Convalescent plasma is recommended for the empirical treatment of Ebola Virus Disease (EVD) and Middle East Respiratory Syndrome (MERS). Shen et al. evaluated the effect of convalescent plasma transfusion among a series of five critically ill patients with COVID-19 pneumonia. Patients had severe pneumonia with ARDS and experienced rapid disease progression with persistent high viral loads. All were ventilated and had PaO2/FiO2 ratios less than 300 mm Hg. Convalescent plasma with a SARS-CoV-2 specific antibody (IgG) binding titer greater than 1:1000 from was derived from five donors who had recovered from laboratory-confirmed COVID-19 infection.
The study subjects were on antiviral therapy and methylprednisolone. Following transfusion of convalescent plasma, defervescence occurred within 3 days in four patients. The SOFA scores decreased, and the PaO2/FiO2 ratios increased within 12 days. The viral loads diminished and turned negative within 12 days after transfusion. Resolution of ARDS was noted at 12 days post-transfusion; three patients were weaned off from ventilation within 2 weeks. At day 37 post-transfusion, three patients had been discharged from the hospital; the other two were in a stable clinical condition (9). Similar to the beneficial effects noted in patients with EVD and MERS, convalescent plasma holds promise as a possible therapy, especially among patients with severe COVID-19.
Patients with COVID-19 disease have shown characteristic features on CT imaging that may help with early diagnosis and evaluation of disease progression. Peripheral and subpleural ground-glass opacities (GGO) are one of the common features. The GGO may be unilateral or bilateral (9). Thickening of interlobular septa and intralobular lines against a background of GGO may result in a typical “crazy paving” pattern. Patchy consolidation, air bronchograms, pleural thickening, and sub-pleural curvilinear lines are other CT features among patients with COVID-19 pneumonia.

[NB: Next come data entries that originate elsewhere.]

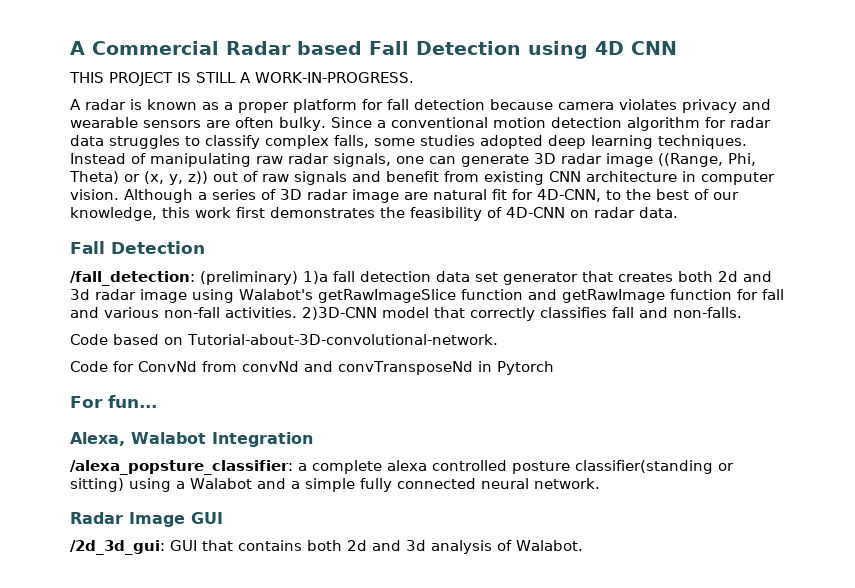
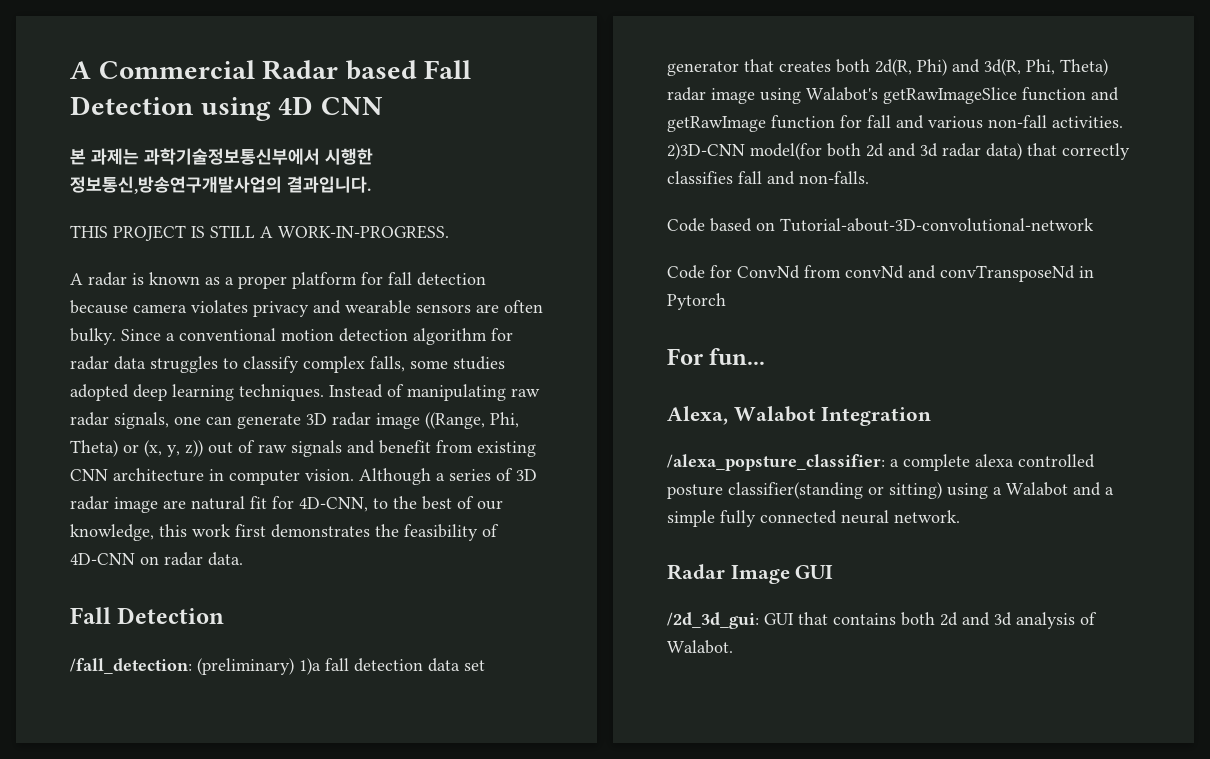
(677, 48) none -> [70,148,373,165] [70,176,371,194] // 본 과제는 과학기술정보통신부에서 시행한 정보통신,방송연구개발사업의 결과입니다.
[718,271,772,282] [70,289,90,300] 2d and 3d -> [875,59,1108,76] 2d(R, Phi) and 3d(R, Phi, Theta)
[382,307,429,318] model -> [750,143,1022,160] model(for both 2d and 3d radar data)
[187,334,498,345] Tutorial-about-3D-convolutional-network. -> [780,218,1094,232] Tutorial-about-3D-convolutional-network

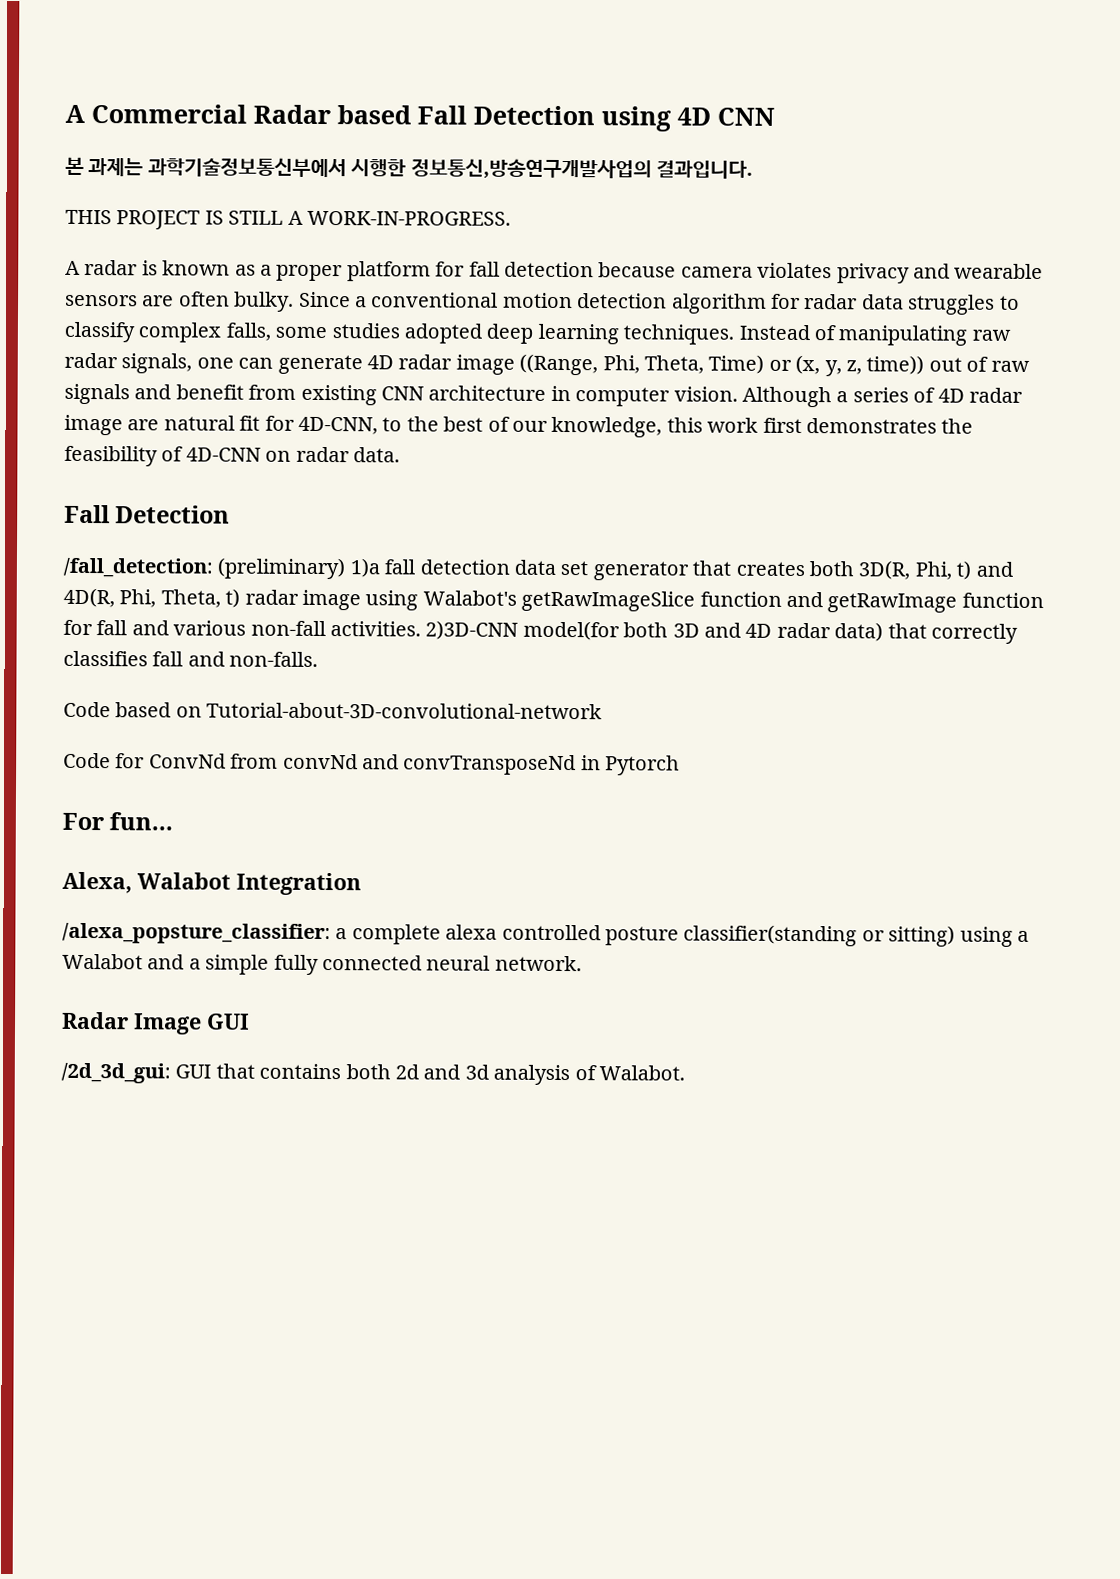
[306,413,327,425] 3D -> [367,355,394,370] 4D
[70,440,118,457] Theta) -> [643,354,765,374] Theta, Time)
[185,440,203,457] z)) -> [845,355,925,375] z, time))
[516,469,537,481] 3D -> [937,388,965,403] 4D
[875,59,1108,76] 2d(R, Phi) and 3d(R, Phi, Theta) -> [858,560,1013,580] [63,587,241,608] 3D(R, Phi, t) and 4D(R, Phi, Theta, t)
[866,143,938,157] 2d and 3d -> [672,622,773,638] 3D and 4D

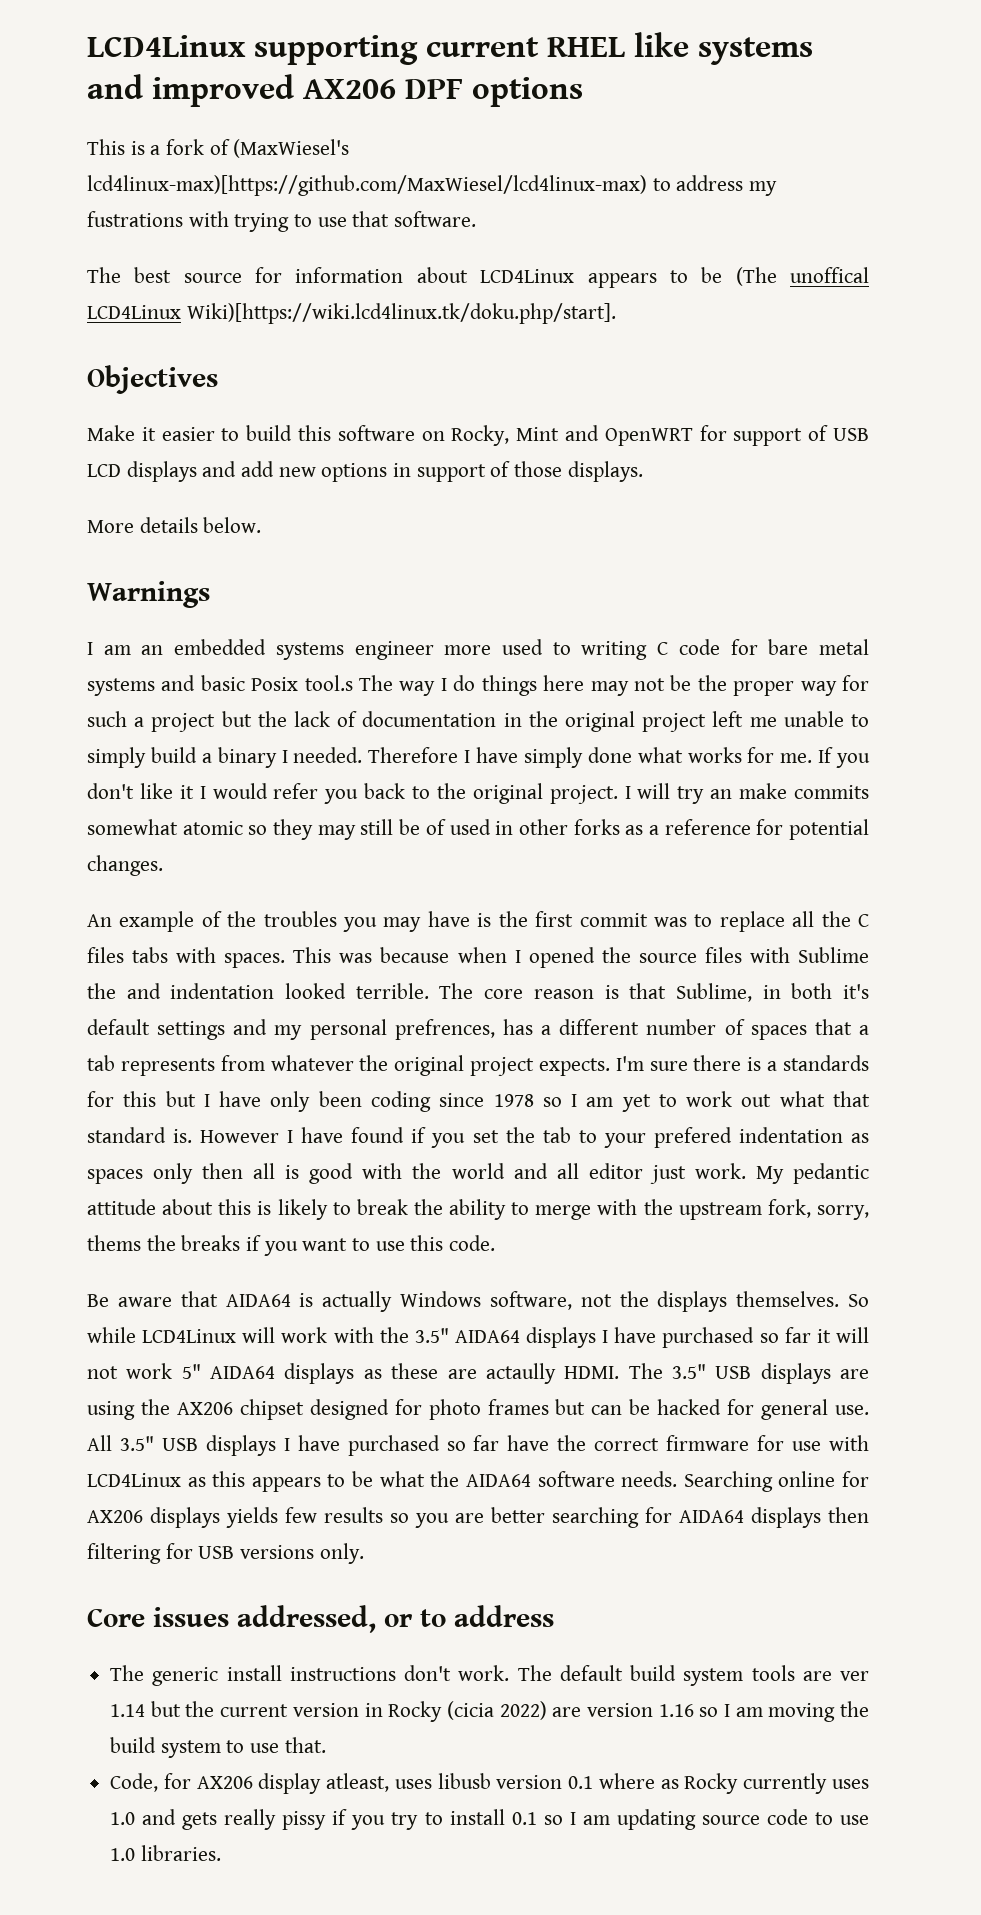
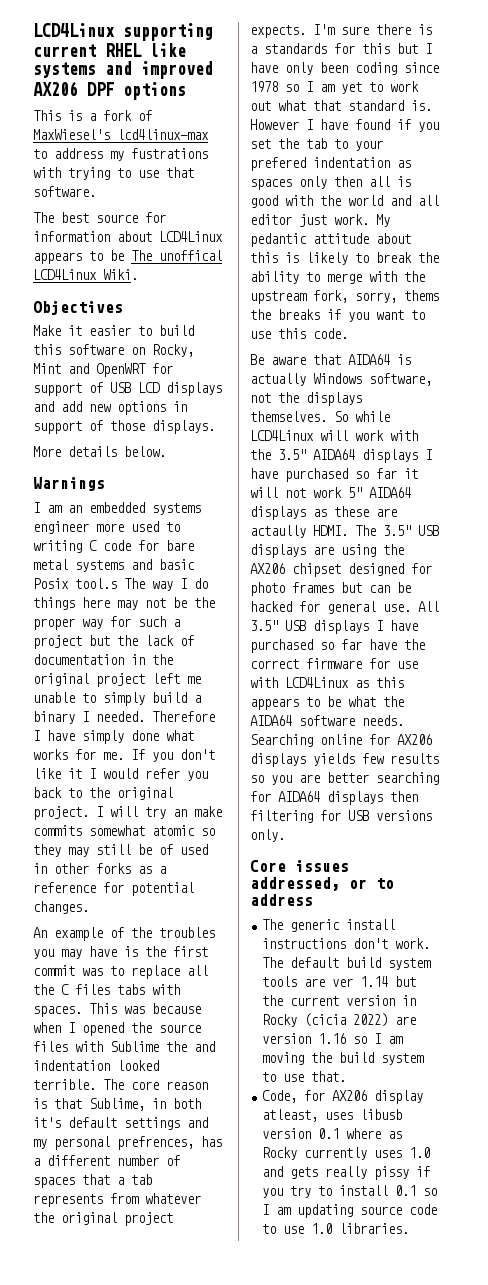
[233,139,350,158] [87,175,647,196] (MaxWiesel's lcd4linux-max)[https://github.com/MaxWiesel/lcd4linux-max) -> [33,129,209,140] MaxWiesel's lcd4linux-max
[735,267,777,286] (The -> [131,250,152,261] The
[186,303,616,324] Wiki)[https://wiki.lcd4linux.tk/doku.php/start]. -> [103,269,138,280] Wiki.

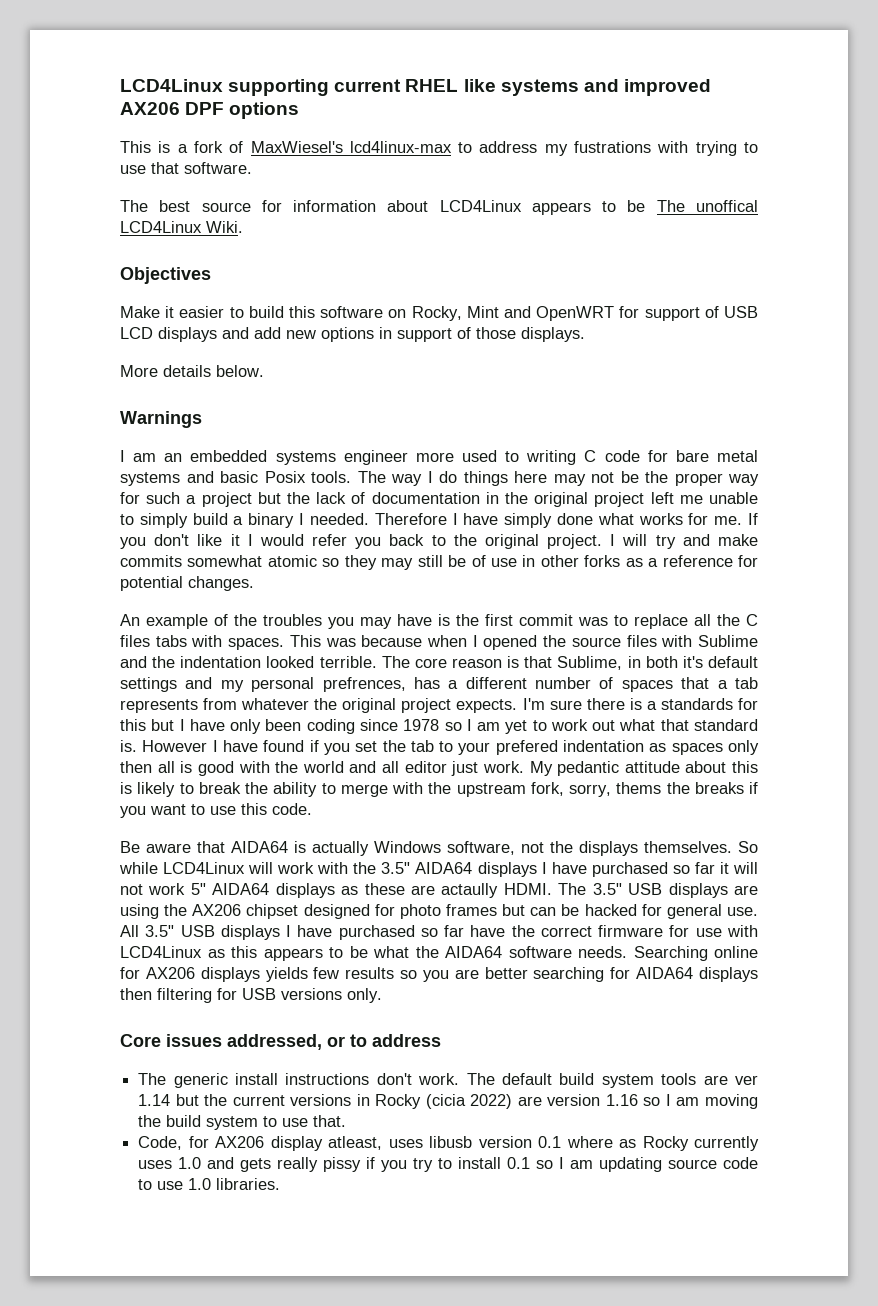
[75,578,117,589] tool.s -> [311,471,351,483] tools.
[173,809,187,817] an -> [682,534,710,546] and
[180,844,208,855] used -> [490,558,517,567] use
[166,1041,215,1052] the and -> [120,656,176,668] and the
[346,995,396,1006] version -> [290,1094,352,1106] versions

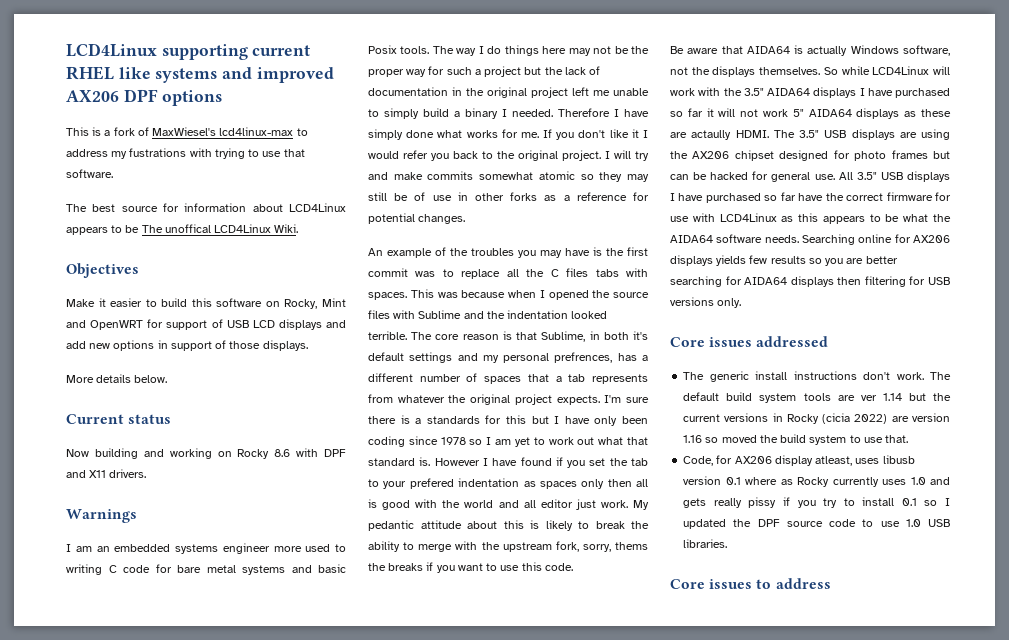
(264, 371) none -> [66,414,172,424] [66,448,346,459] [66,469,147,478] // Current status // Now building and working on Rocky 8.6 with DPF and X11 drivers.
[227,1034,441,1050] addressed, or to address -> [756,336,829,347] addressed
[665,1094,758,1109] I am moving -> [721,435,757,443] moved
[570,1157,663,1172] am updating -> [683,519,780,529] updated the DPF
(212, 1184) none -> [928,519,950,527] USB
(281, 1184) none -> [670,578,831,589] // Core issues to address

Chest CT imaging may allow early, reliable diagnosis in patients presenting with COVID-19 pneumonia compared to RT-PCR. Ai et al. studied 1014 patients who underwent CT imaging and RT-PCR testing during a 1-month period in Wuhan, China. Among patients suspected of COVID-19 disease, RT-PCR was positive in 601/1014 (59%), while CT imaging was diagnostic in 888/1014 (88%) patients. When RT-PCR was used as the reference, chest CT revealed a sensitivity of 97%. Among 308 patients with negative RT-PCR and a diagnostic CT scan, 147 (48%) were considered to be highly likely, and 103 (33%) patients were considered to have probable COVID-19 disease (11). When serial RT-PCR and CT scans were analyzed, 60–93% of patients had an initial diagnostic CT, prior to positive RT–PCR test results.
Ai T, Yang Z, Hou H, Zhan C, Chen C, Lv W, et al. Correlation of Chest CT and RT-PCR Testing in Coronavirus Disease 2019 (COVID-19) in China: A Report of 1014 Cases. Radiology. 2020 Feb 26;200642.